* Instructions for the task: Search the material below for the word "number" and copy every line in which it occurs.

* Material to process:

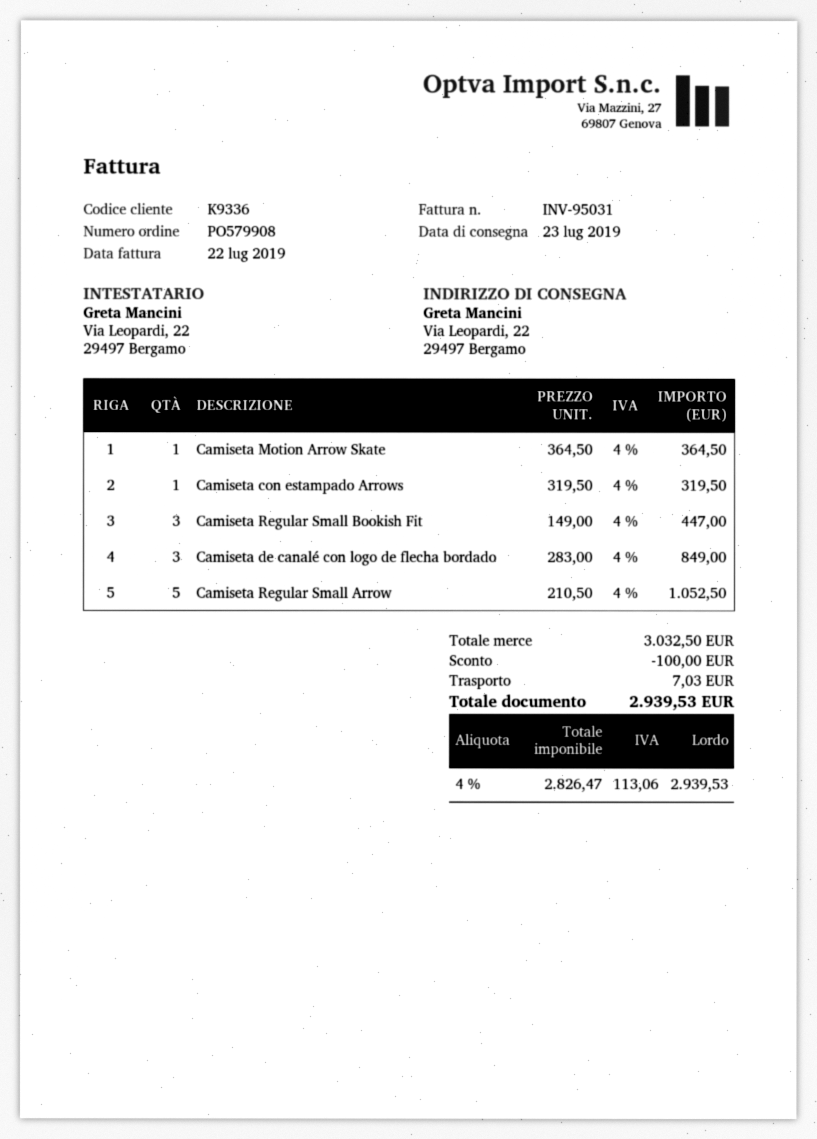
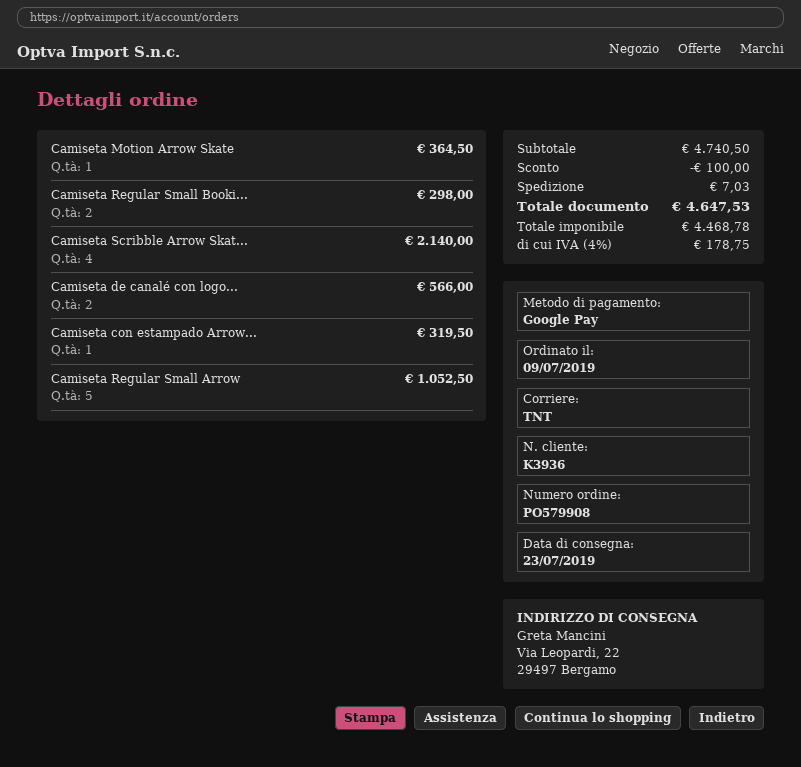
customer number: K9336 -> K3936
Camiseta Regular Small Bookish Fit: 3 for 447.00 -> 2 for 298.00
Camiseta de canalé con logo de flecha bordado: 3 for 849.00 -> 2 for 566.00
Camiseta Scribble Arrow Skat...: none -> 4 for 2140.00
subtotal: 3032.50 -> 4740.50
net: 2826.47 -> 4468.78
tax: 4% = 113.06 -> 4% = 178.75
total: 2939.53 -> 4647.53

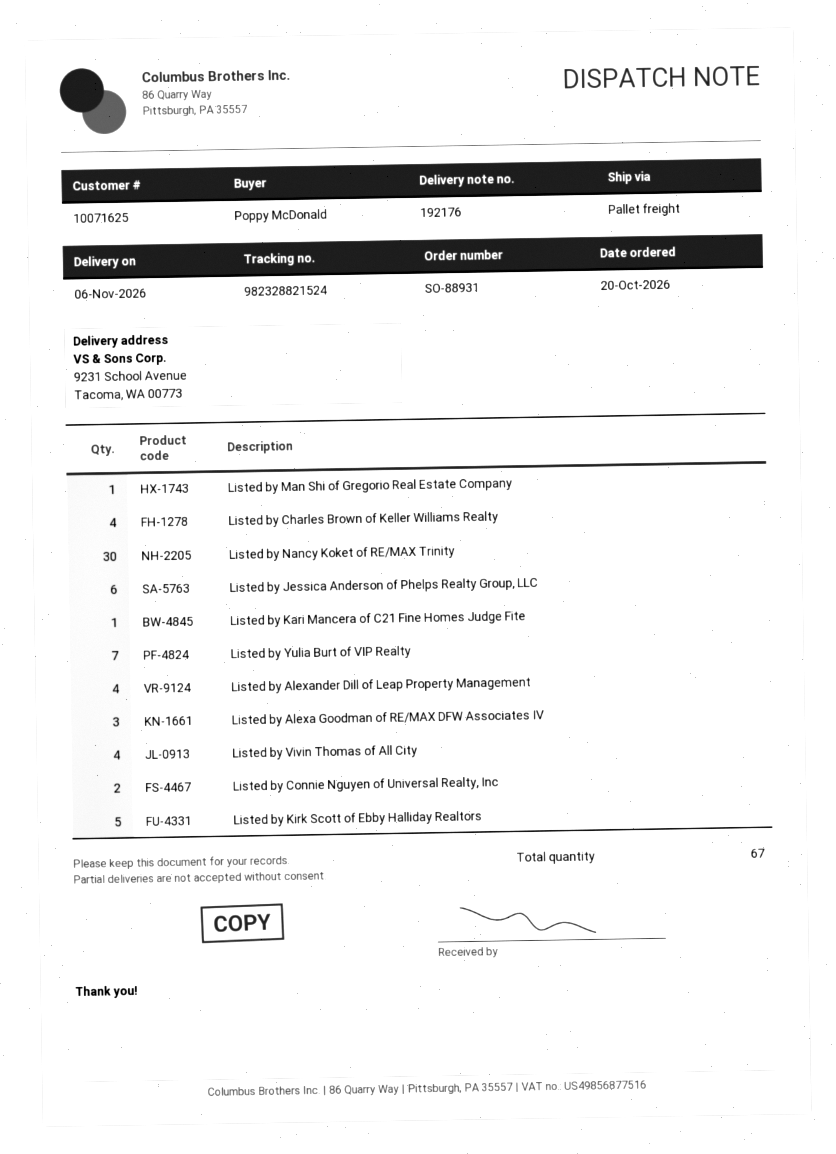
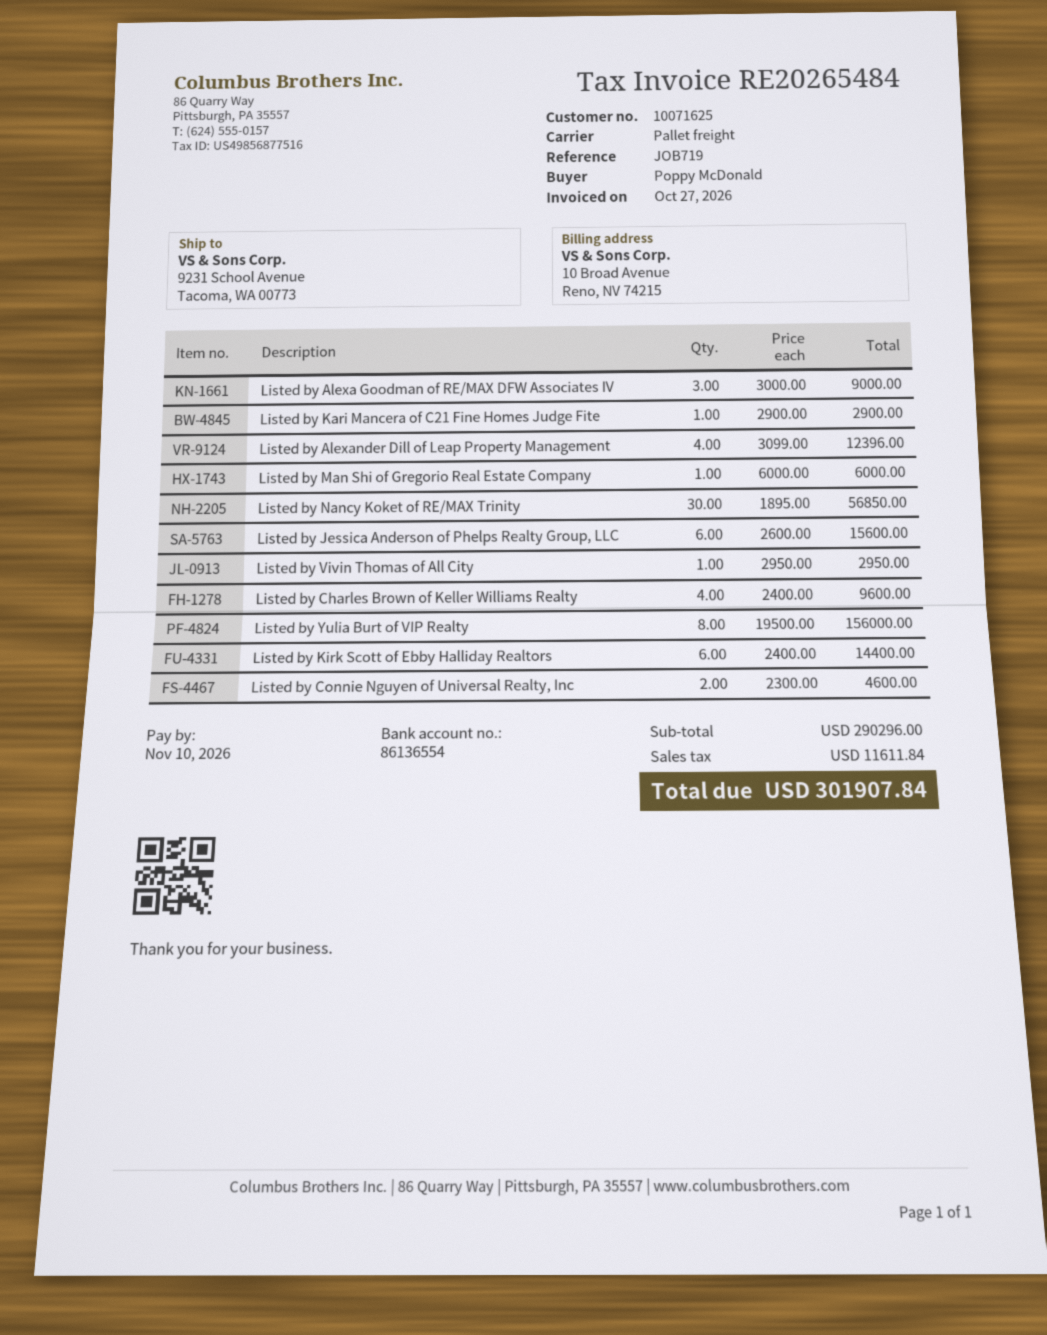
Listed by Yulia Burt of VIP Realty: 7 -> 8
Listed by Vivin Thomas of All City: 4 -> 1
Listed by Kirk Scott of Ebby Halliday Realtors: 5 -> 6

---

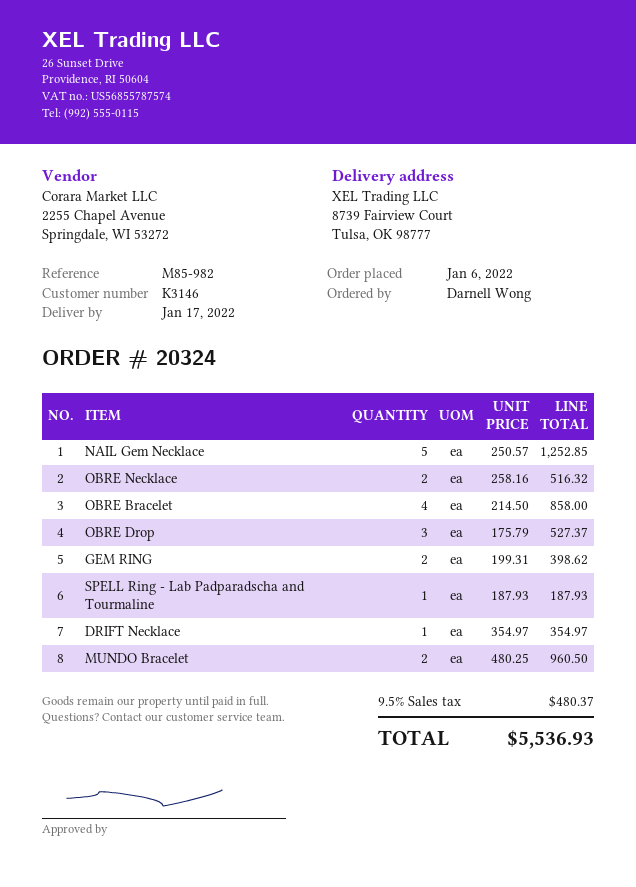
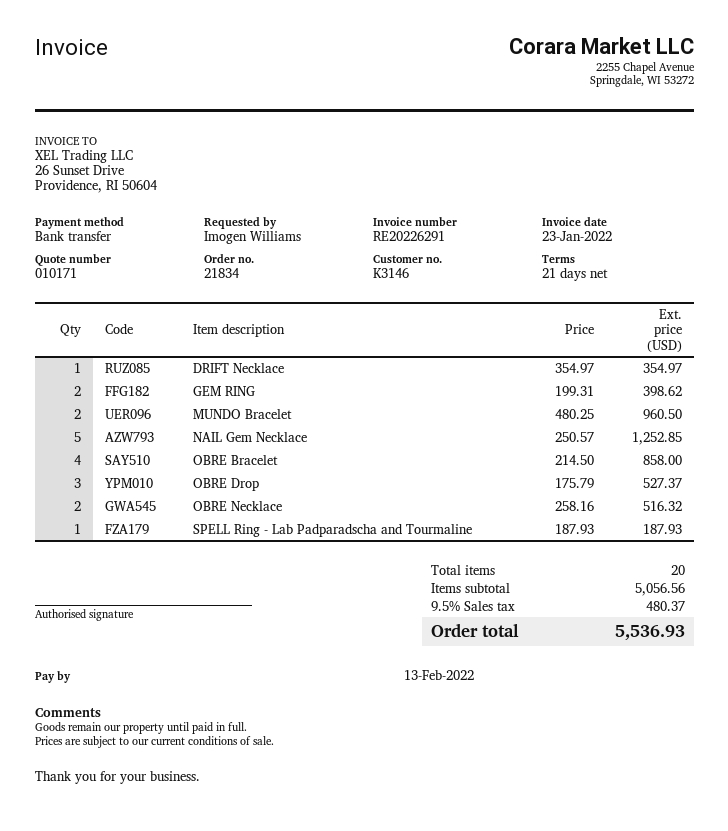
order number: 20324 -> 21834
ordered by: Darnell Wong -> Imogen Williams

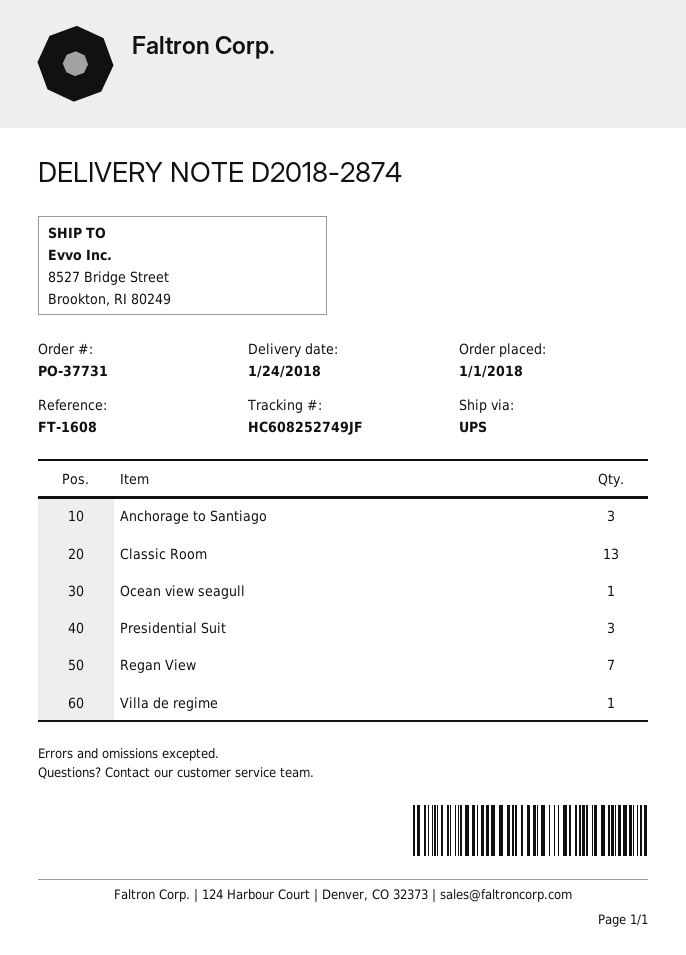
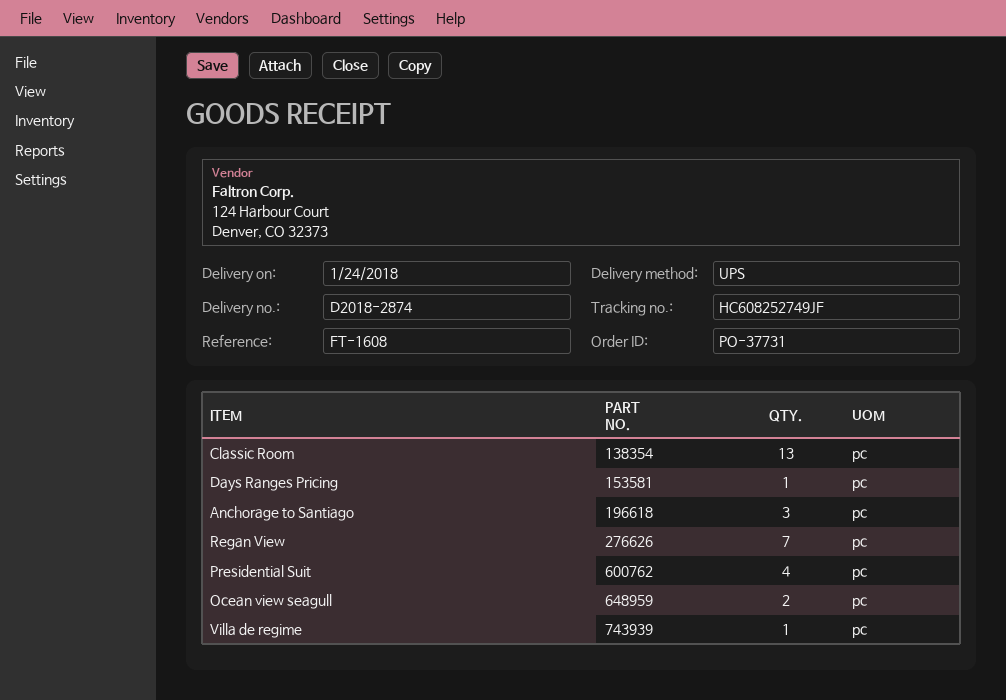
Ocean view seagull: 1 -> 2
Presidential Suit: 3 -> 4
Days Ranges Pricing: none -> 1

* Solution below:
customer number: K9336 -> K3936
order number: 20324 -> 21834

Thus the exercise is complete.